FADEL: That's Democrat Joe Manchin announcing in a video news release that he will not run for reelection.
MARTÍNEZ: Here to tell us more is NPR's Dave Mistich, who joins us now from Morgantown, W.V. Dave, Manchin is a moderate from a red state. He holds a lot of power because Democrats hold a very slim majority in the Senate, so how does he wield that influence?
DAVE MISTICH, BYLINE: Well, he sometimes really irked his own party and changed the dynamics of key legislation and votes. Going all the way back to the Trump era, Manchin was the only Democrat who voted to confirm Justice Brett Kavanaugh to the Supreme Court. And Manchin has also been rather pivotal in influencing legislation pushed by the Biden administration, notably the Inflation Reduction Act and a bipartisan bill on infrastructure.
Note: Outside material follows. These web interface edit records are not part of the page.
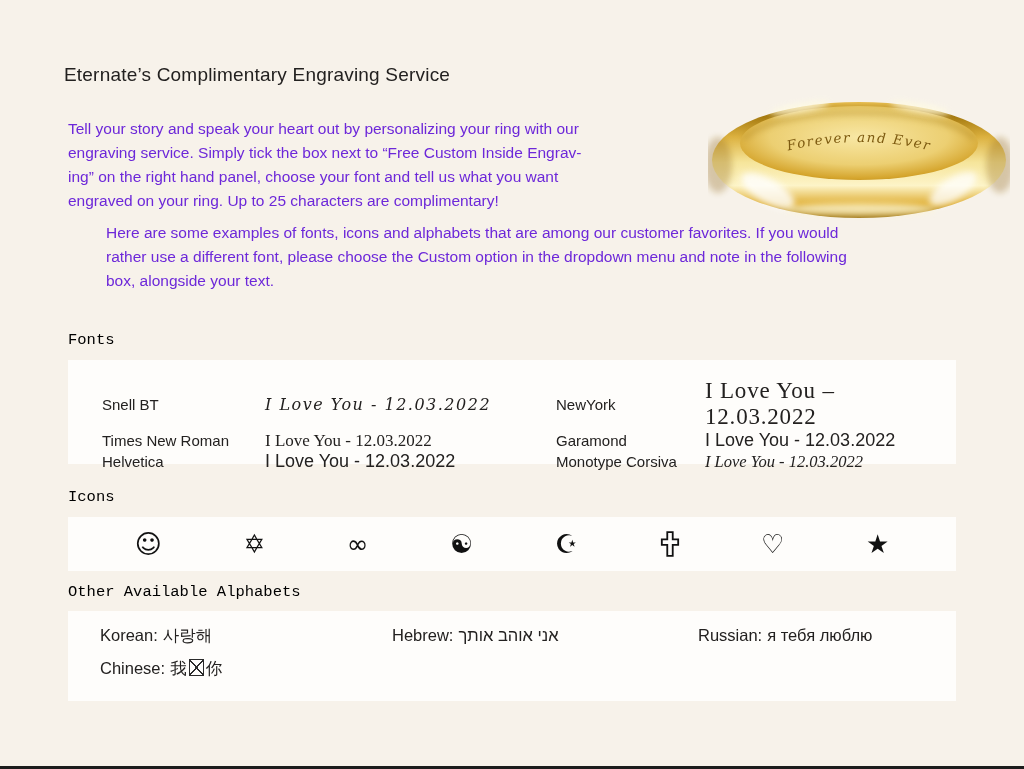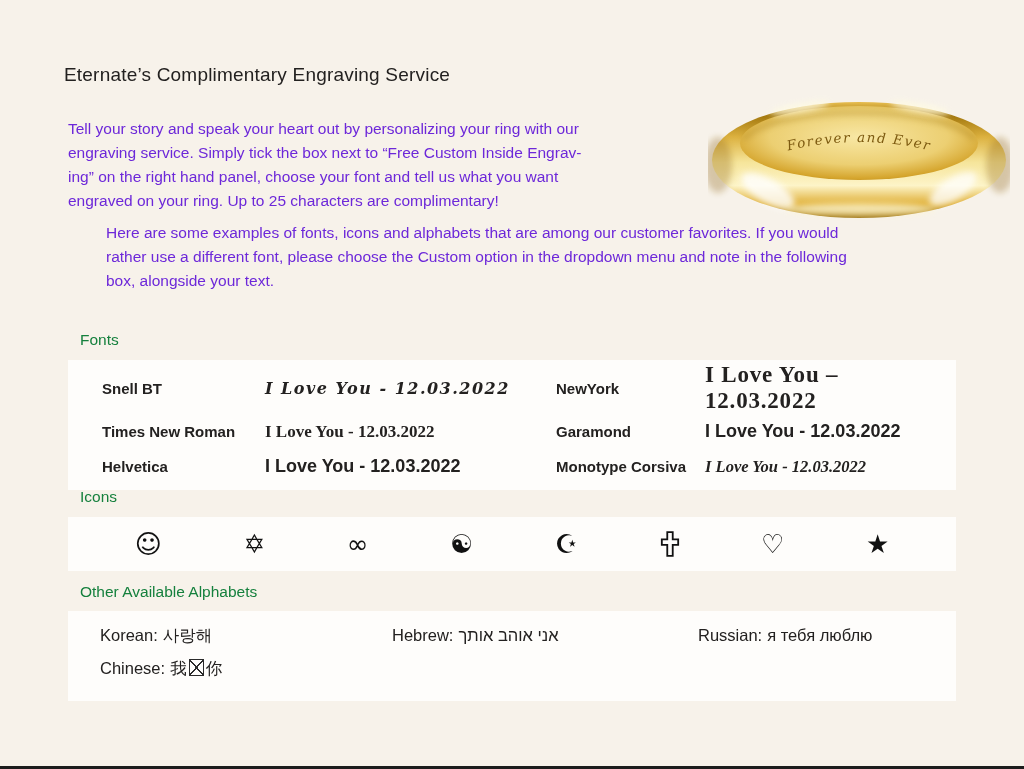"Fonts" .section-label { color: #15803d -> #000000; font-family: none -> Liberation Mono, monospace; left: 80px -> 68px }
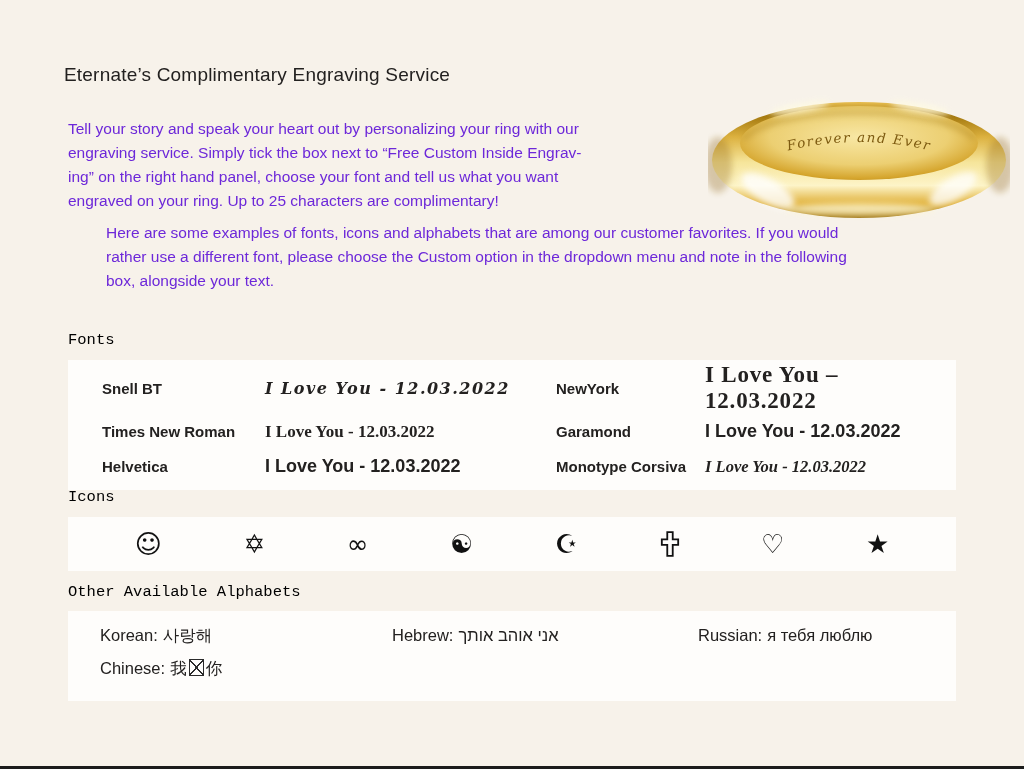"Snell BT" .fonts-panel { font-weight: bold -> none; height: 130px -> 104px; padding: 2px 10px 6px 34px -> 18px 10px 6px 34px }
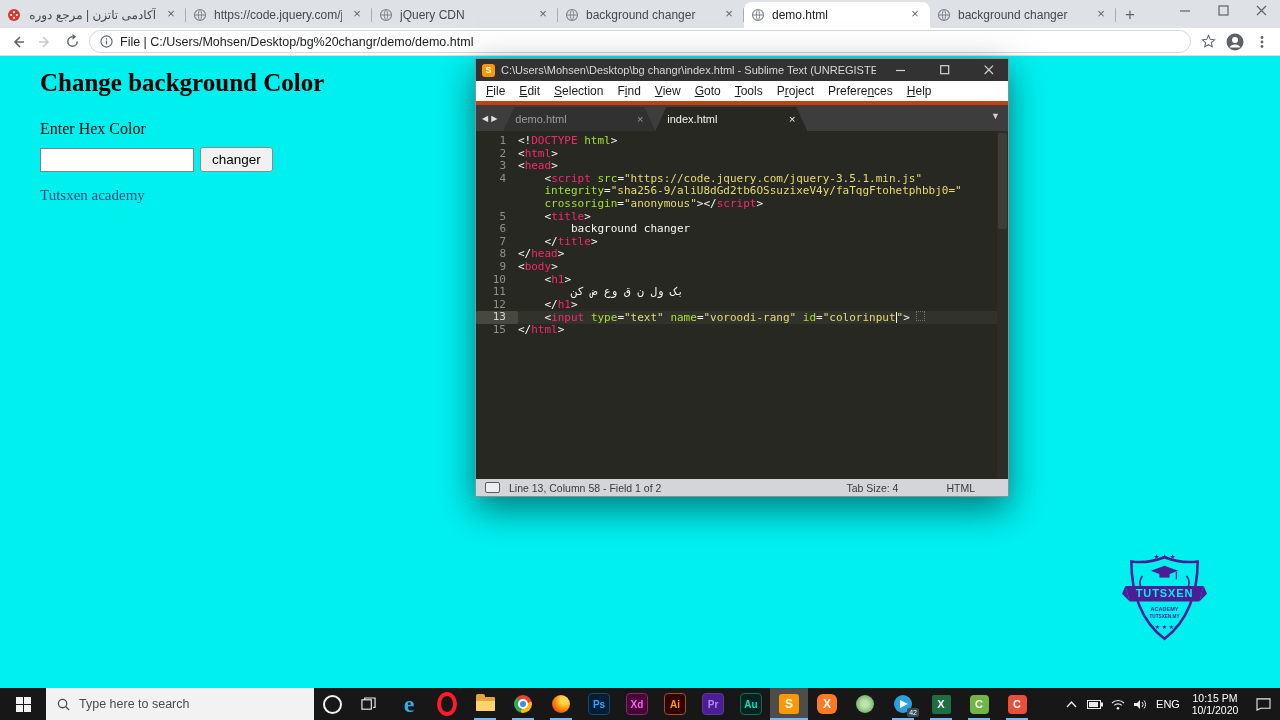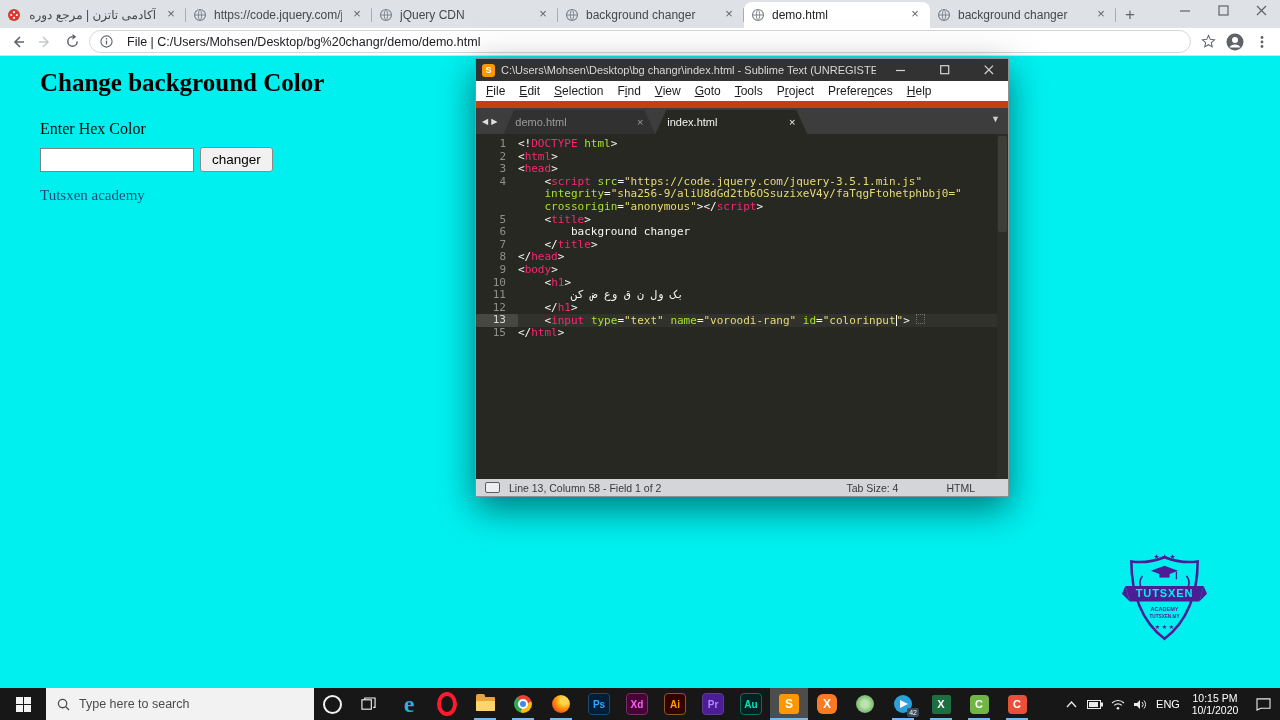"File |" .omnibox { gap: 14px -> 7px }
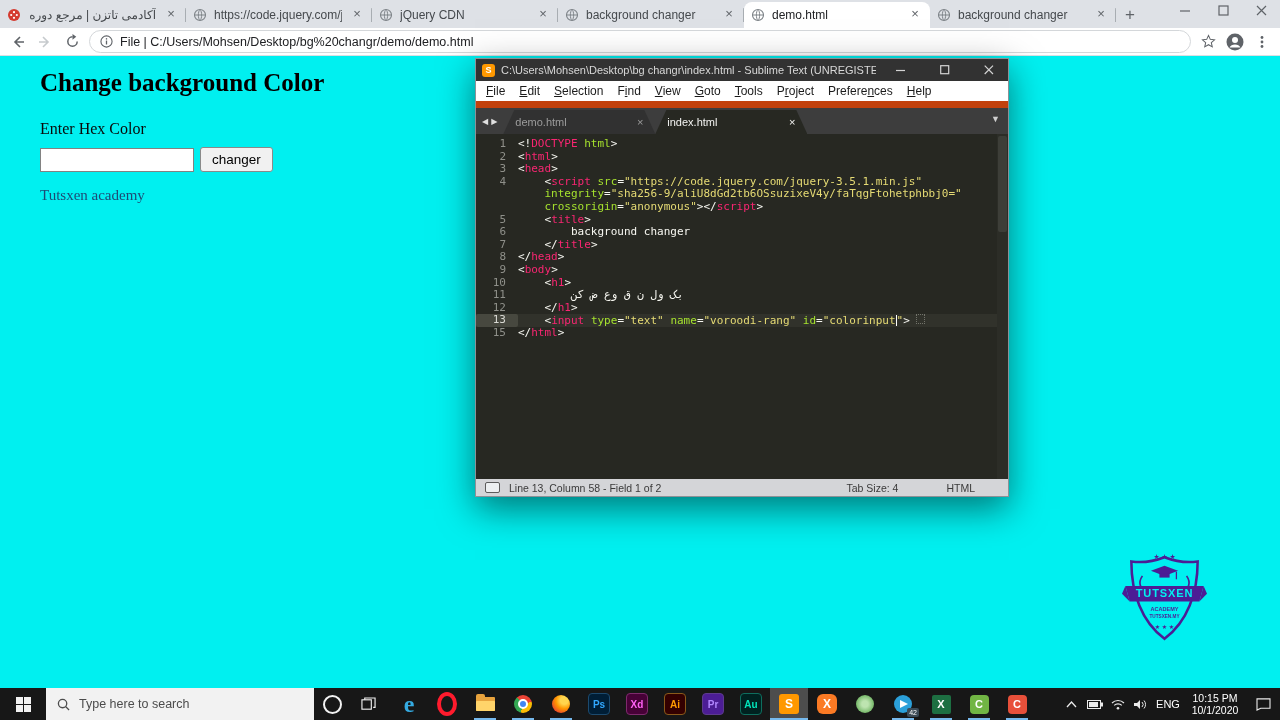"File" .st-menu { border-bottom: 7px solid #c2410c -> 4px solid #c2410c }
He also managed to slip a provision into the debt ceiling bill that expedited a long stalled pipeline that runs through West Virginia and into Virginia, much to the dismay of many of his Democratic colleagues in Congress. State Senator Mike Caputo, one of the few Democrats holding a seat in the state House, had this to say about Manchin.
MIKE CAPUTO: The most powerful Joe in Washington is not Joe Biden, it's Joe Manchin, because he really held the big stick in the Senate and was able to maneuver, and I hate to use the word play, but able to work the system as well as anybody.
MARTÍNEZ: So now that he's putting that stick down in the Senate, I mean, what does this do to the balance of power there?
MISTICH: Well, quite frankly, it gives a big advantage to Republicans seeking to flip that seat. It's one that's been seen as pivotal as to who will control the Senate following next year's elections. And it's a big loss for Democrats here in West Virginia. Republicans took over the state House in Charleston in 2014 for the first time in more than eight decades. Manchin is the only Democrat representing the state in Congress. And then you have former President Donald Trump, who dominated here in the 2016 and 2020 presidential elections. Democrats here, they tell me that they don't feel like Manchin calculated a loss if he ran again. But, you know, they say they see it as him feeling like this was just time to walk away from the Senate. Realistically, though, if he was in this race, Manchin would have been in for a tough fight for sure. And, you know, there's two strong Republican candidates already in the race, Republican Governor Jim Justice, who has been endorsed by former President Trump, and Alex Mooney, who currently holds a seat in Congress.
MARTÍNEZ: All right. So now that he dropped this on West Virginia, he dropped this on the Senate, what's he going to do next?
MISTICH: Well, Manchin says he will travel the country to gauge interest in a movement to, quote, "mobilize the middle." He's been featured at events sponsored by the group No Labels, which has been focused on a third-party ticket, drawing questions about whether or not he is considering a run for president himself. No Labels sent me over a statement last night that said that the Senate is losing a great leader in Manchin. But they said they're still gathering input on what they call a unity ticket, and they say they won't announce their plans until 2024. And if President Biden is concerned at all about how a third-party run might affect his own plans for reelection, he isn't really showing it when it comes to Manchin. The president put out a statement last night thanking the senator for some key wins for his administration.
MARTÍNEZ: Yeah, they've known each other a long time. That's NPR's Dave Mistich. Dave, thanks a lot.